(Revision tracking records)
---------------

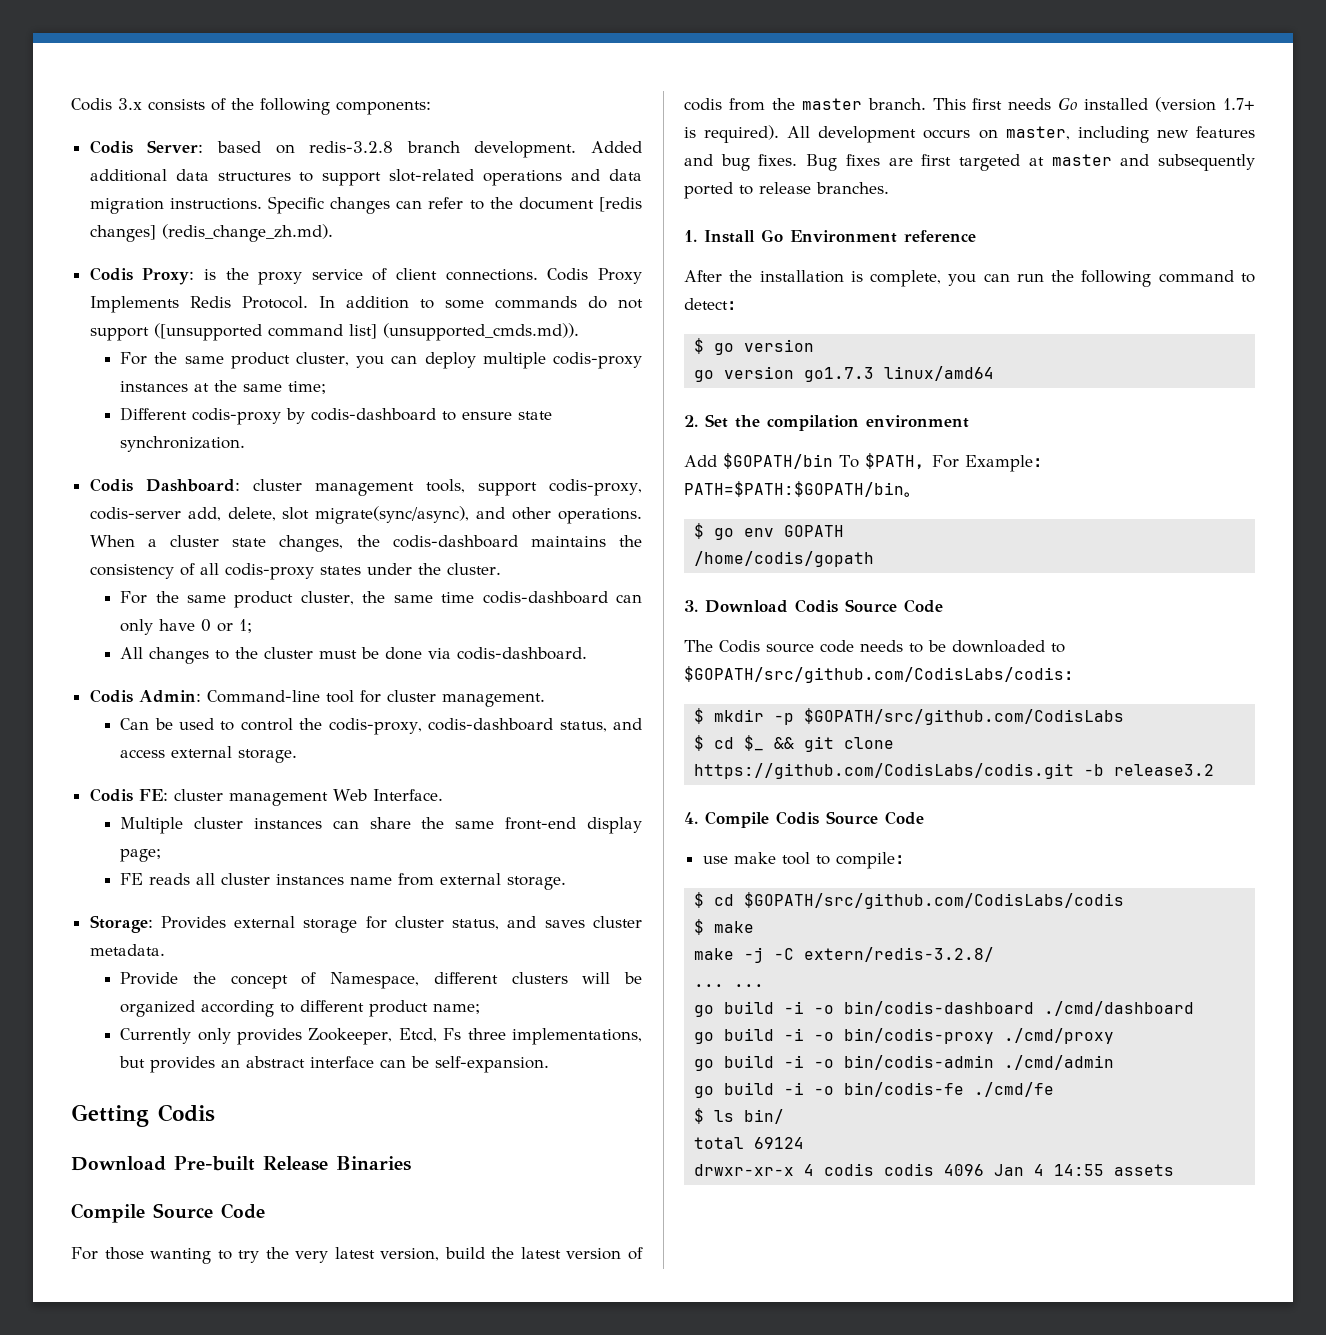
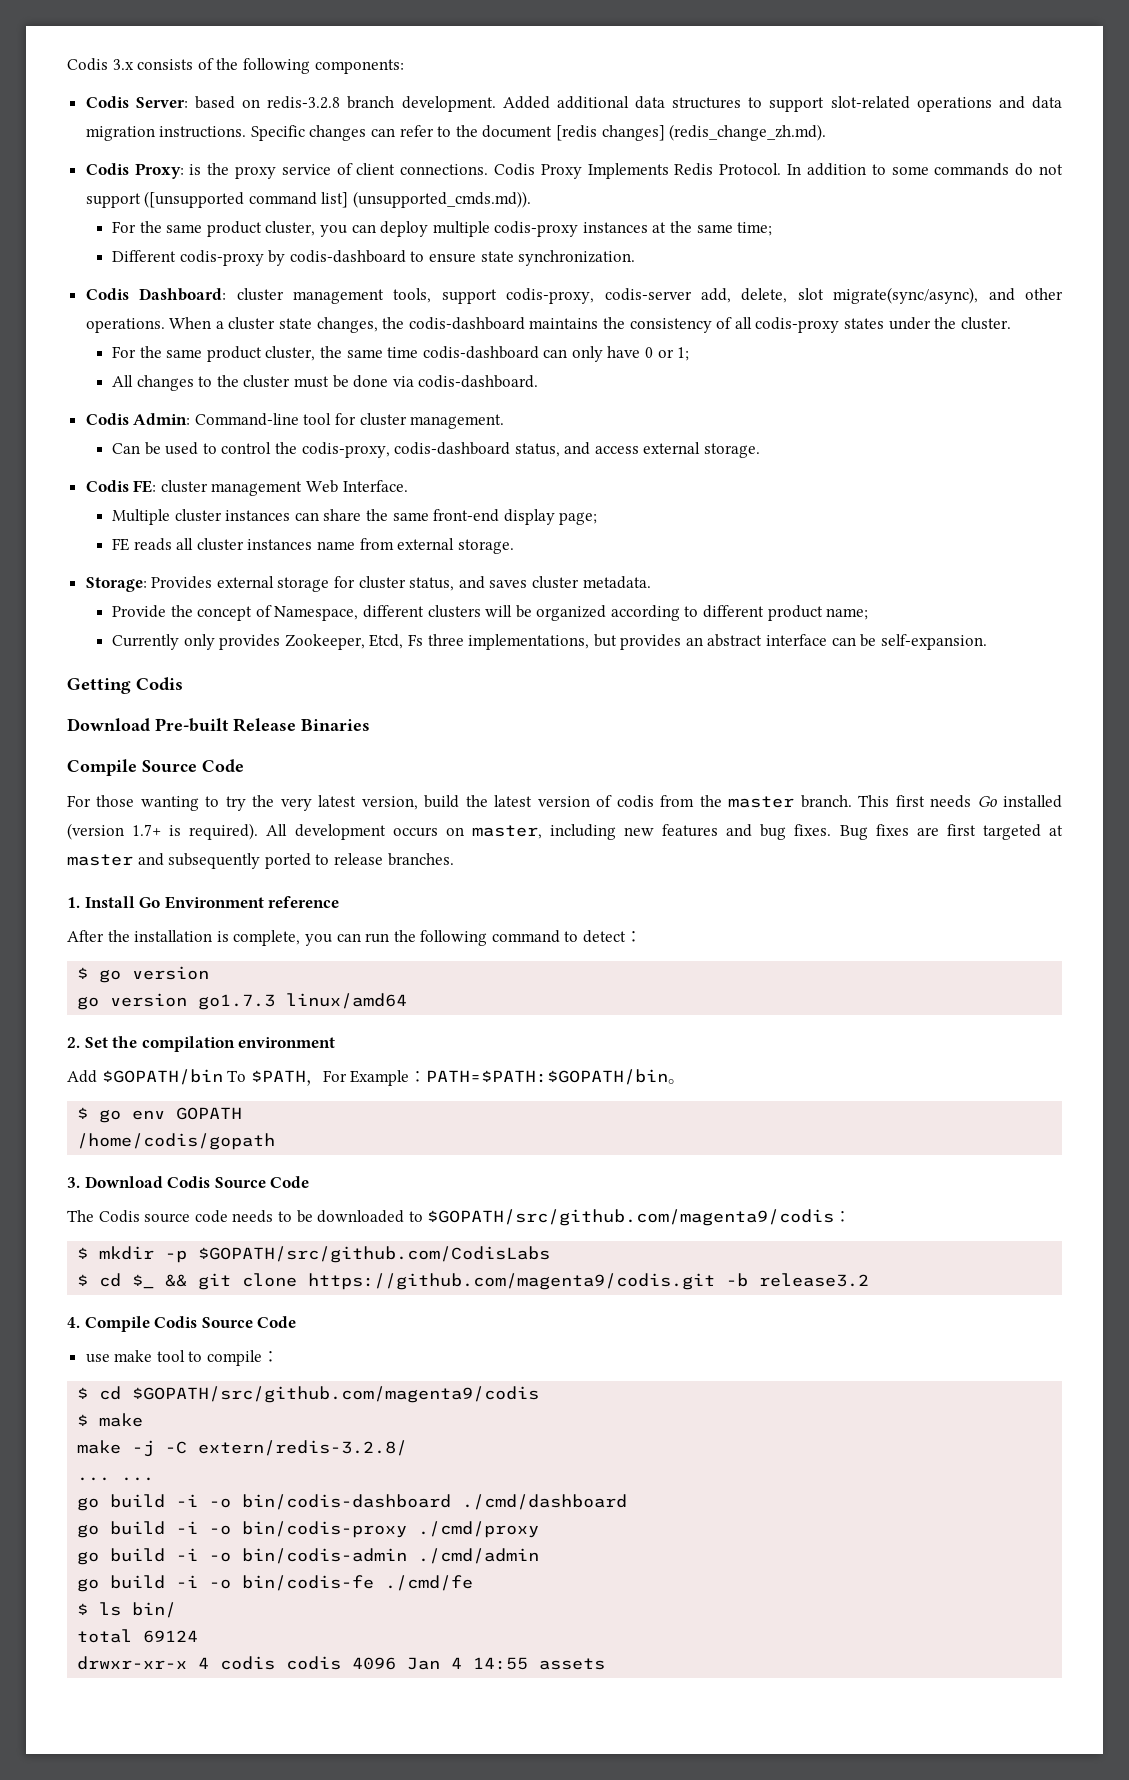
- The Codis source code needs to be downloaded to $GOPATH/src/github.com/CodisLabs/codis：
+ The Codis source code needs to be downloaded to $GOPATH/src/github.com/magenta9/codis：
- $ cd $_ && git clone https://github.com/CodisLabs/codis.git -b release3.2
+ $ cd $_ && git clone https://github.com/magenta9/codis.git -b release3.2
- $ cd $GOPATH/src/github.com/CodisLabs/codis
+ $ cd $GOPATH/src/github.com/magenta9/codis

---------------

### What you will do
Each line above that carries the string "clone" has to be returned.

### Written response
- $ cd $_ && git clone https://github.com/CodisLabs/codis.git -b release3.2
+ $ cd $_ && git clone https://github.com/magenta9/codis.git -b release3.2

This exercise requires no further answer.